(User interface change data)

====

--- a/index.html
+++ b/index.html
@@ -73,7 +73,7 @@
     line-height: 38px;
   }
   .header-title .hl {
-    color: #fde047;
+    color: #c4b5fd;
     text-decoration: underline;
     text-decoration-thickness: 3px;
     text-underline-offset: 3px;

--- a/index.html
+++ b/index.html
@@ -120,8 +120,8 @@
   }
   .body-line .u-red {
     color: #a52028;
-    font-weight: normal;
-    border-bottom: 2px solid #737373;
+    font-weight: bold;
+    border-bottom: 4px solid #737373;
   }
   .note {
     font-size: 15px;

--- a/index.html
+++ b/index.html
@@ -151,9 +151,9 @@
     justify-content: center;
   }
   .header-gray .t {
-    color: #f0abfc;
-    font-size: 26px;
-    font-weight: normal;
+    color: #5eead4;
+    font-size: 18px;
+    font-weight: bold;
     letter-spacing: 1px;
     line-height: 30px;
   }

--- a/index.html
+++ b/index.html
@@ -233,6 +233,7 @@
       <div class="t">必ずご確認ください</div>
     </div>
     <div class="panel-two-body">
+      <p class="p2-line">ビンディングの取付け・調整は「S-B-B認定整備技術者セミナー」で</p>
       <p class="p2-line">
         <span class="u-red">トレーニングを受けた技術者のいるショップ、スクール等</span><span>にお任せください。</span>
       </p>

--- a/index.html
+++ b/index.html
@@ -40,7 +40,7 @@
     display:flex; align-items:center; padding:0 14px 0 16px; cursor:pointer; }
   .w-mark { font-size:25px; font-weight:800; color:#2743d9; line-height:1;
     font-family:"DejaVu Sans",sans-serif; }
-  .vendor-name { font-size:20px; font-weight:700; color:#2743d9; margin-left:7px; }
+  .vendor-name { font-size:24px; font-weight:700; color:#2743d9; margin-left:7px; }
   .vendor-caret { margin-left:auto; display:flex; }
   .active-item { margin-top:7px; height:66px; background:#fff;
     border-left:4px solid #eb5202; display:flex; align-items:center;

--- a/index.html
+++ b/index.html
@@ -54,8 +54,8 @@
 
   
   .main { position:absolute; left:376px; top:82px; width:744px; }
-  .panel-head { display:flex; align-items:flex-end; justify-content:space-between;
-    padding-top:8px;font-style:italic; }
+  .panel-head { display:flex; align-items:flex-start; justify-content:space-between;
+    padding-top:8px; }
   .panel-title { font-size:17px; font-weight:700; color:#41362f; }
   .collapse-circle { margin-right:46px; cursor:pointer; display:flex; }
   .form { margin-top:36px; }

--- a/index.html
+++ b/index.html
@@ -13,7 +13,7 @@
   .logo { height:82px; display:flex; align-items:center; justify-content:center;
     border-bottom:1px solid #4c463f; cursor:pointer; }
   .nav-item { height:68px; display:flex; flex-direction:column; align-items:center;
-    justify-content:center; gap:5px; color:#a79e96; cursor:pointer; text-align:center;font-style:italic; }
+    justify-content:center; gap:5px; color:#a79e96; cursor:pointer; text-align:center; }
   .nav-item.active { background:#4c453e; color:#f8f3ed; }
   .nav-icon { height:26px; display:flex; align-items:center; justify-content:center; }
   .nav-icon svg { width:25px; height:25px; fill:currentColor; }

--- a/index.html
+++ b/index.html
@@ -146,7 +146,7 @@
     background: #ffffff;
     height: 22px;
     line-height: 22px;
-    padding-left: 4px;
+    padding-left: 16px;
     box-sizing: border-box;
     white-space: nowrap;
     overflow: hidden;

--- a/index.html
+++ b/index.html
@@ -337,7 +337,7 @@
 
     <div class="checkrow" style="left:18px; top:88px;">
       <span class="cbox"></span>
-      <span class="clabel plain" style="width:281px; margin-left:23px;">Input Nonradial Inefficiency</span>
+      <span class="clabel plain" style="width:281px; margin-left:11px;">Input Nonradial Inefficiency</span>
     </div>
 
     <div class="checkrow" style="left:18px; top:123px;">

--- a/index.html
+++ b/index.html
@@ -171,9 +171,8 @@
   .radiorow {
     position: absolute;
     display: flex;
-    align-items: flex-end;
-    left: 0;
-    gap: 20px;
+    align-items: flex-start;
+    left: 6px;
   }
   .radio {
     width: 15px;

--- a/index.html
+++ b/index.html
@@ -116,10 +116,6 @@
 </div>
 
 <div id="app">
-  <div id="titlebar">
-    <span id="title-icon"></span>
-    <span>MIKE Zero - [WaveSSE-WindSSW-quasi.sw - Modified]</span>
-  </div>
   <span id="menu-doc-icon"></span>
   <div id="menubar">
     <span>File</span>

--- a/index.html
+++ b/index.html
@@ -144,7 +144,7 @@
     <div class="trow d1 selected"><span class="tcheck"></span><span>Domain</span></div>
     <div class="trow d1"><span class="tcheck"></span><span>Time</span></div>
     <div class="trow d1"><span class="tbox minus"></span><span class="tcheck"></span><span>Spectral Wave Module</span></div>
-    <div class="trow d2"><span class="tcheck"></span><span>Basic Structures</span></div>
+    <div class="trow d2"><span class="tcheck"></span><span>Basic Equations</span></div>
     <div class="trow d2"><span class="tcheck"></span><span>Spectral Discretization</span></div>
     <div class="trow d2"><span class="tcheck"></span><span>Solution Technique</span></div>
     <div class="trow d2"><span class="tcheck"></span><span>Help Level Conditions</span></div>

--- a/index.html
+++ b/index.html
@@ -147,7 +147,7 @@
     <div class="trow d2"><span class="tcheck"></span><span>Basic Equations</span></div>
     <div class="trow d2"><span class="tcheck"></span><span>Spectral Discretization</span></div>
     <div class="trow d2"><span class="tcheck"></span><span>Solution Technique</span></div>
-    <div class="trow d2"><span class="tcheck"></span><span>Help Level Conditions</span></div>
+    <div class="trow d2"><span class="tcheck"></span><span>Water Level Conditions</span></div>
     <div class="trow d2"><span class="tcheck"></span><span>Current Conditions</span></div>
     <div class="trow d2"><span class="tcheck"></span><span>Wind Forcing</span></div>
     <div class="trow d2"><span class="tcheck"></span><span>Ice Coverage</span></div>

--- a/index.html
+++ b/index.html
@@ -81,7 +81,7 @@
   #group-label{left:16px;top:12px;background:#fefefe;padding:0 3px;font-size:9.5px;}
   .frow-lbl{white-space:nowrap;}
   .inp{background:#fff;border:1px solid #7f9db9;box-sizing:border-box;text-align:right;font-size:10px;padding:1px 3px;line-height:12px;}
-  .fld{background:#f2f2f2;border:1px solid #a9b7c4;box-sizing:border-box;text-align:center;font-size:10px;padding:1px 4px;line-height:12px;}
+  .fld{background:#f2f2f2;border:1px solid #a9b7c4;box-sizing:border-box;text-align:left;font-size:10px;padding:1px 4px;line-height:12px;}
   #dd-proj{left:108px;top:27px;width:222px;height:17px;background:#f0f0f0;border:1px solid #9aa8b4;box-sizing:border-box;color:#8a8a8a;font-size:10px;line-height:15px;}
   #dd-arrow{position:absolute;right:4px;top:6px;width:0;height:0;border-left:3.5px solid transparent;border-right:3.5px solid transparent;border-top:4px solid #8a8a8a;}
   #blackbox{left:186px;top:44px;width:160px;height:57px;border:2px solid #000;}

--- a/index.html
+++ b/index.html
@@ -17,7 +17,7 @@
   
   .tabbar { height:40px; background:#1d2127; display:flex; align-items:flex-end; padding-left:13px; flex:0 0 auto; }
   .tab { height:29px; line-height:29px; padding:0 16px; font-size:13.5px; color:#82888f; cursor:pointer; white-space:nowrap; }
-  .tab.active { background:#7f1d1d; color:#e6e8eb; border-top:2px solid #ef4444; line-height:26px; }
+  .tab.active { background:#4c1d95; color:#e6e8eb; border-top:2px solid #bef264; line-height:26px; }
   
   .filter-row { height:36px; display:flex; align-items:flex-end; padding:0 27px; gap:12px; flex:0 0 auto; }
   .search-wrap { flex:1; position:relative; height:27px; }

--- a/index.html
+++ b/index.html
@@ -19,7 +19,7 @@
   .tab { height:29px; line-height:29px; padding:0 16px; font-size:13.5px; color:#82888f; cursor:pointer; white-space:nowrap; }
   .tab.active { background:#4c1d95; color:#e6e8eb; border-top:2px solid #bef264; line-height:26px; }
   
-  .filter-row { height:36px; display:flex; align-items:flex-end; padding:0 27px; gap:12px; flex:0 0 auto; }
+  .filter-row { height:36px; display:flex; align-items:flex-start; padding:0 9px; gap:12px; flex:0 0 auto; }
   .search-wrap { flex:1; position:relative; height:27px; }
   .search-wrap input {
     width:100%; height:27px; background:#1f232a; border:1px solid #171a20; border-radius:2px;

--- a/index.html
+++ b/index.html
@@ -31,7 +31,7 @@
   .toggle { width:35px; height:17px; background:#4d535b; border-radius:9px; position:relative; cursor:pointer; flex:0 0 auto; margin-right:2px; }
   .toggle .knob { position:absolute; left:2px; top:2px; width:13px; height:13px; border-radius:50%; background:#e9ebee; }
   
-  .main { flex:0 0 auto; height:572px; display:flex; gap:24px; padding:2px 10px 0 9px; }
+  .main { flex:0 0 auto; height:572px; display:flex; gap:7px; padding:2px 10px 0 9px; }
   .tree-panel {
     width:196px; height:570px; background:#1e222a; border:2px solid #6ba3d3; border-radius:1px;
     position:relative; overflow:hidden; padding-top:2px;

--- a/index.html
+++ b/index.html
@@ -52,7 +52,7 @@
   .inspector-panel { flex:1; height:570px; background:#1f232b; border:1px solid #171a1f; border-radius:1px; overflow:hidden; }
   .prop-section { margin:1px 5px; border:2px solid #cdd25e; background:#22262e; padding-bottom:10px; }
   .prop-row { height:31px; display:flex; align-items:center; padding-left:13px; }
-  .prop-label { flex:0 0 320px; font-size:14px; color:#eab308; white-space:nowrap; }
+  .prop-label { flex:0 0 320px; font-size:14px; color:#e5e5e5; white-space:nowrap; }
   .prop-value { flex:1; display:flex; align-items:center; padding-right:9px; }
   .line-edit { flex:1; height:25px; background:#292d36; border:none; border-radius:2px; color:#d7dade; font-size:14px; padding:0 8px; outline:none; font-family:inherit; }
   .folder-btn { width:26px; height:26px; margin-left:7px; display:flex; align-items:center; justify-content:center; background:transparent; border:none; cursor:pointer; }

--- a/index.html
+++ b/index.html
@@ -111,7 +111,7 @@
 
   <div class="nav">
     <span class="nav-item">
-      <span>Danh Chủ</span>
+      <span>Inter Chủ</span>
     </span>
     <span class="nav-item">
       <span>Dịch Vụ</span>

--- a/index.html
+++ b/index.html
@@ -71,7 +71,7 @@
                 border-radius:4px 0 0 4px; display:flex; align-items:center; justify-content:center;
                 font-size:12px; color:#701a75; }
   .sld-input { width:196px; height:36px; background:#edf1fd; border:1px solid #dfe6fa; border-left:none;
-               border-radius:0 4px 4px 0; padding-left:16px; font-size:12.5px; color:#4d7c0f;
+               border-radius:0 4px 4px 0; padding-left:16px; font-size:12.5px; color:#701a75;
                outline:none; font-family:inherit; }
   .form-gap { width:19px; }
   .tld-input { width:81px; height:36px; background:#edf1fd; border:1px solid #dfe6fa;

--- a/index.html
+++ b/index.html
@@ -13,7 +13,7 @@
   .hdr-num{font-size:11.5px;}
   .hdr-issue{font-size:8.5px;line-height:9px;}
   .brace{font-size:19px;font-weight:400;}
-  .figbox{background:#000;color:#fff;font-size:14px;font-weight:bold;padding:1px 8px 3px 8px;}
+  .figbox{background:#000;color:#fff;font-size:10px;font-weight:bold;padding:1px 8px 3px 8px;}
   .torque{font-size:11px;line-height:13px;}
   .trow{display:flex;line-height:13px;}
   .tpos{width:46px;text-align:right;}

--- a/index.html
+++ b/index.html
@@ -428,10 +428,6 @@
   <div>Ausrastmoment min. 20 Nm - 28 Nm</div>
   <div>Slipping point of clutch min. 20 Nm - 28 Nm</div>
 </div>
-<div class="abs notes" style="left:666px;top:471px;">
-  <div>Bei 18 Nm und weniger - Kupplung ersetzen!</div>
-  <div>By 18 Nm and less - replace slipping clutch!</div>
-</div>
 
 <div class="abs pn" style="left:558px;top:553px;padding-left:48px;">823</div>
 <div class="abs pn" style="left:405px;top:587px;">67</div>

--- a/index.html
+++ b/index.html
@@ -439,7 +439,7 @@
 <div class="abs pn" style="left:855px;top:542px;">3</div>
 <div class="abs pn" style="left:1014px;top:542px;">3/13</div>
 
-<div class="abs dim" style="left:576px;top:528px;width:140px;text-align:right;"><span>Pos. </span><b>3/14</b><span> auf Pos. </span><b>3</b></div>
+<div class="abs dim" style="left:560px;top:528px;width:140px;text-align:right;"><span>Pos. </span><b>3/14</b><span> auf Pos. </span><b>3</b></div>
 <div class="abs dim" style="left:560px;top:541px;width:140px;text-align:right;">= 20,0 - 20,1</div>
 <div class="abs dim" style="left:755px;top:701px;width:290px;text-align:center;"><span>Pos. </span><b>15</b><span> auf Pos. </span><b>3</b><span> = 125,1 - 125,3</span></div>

====

- [WHAT YOU ARE ASKED TO DO] Repeat every line exactly, starting with the first line of the entries, and stop once the line containing "-40,7 +40,7 @@" has been given.

- [RESULT]
--- a/index.html
+++ b/index.html
@@ -73,7 +73,7 @@
     line-height: 38px;
   }
   .header-title .hl {
-    color: #fde047;
+    color: #c4b5fd;
     text-decoration: underline;
     text-decoration-thickness: 3px;
     text-underline-offset: 3px;

--- a/index.html
+++ b/index.html
@@ -120,8 +120,8 @@
   }
   .body-line .u-red {
     color: #a52028;
-    font-weight: normal;
-    border-bottom: 2px solid #737373;
+    font-weight: bold;
+    border-bottom: 4px solid #737373;
   }
   .note {
     font-size: 15px;

--- a/index.html
+++ b/index.html
@@ -151,9 +151,9 @@
     justify-content: center;
   }
   .header-gray .t {
-    color: #f0abfc;
-    font-size: 26px;
-    font-weight: normal;
+    color: #5eead4;
+    font-size: 18px;
+    font-weight: bold;
     letter-spacing: 1px;
     line-height: 30px;
   }

--- a/index.html
+++ b/index.html
@@ -233,6 +233,7 @@
       <div class="t">必ずご確認ください</div>
     </div>
     <div class="panel-two-body">
+      <p class="p2-line">ビンディングの取付け・調整は「S-B-B認定整備技術者セミナー」で</p>
       <p class="p2-line">
         <span class="u-red">トレーニングを受けた技術者のいるショップ、スクール等</span><span>にお任せください。</span>
       </p>

--- a/index.html
+++ b/index.html
@@ -40,7 +40,7 @@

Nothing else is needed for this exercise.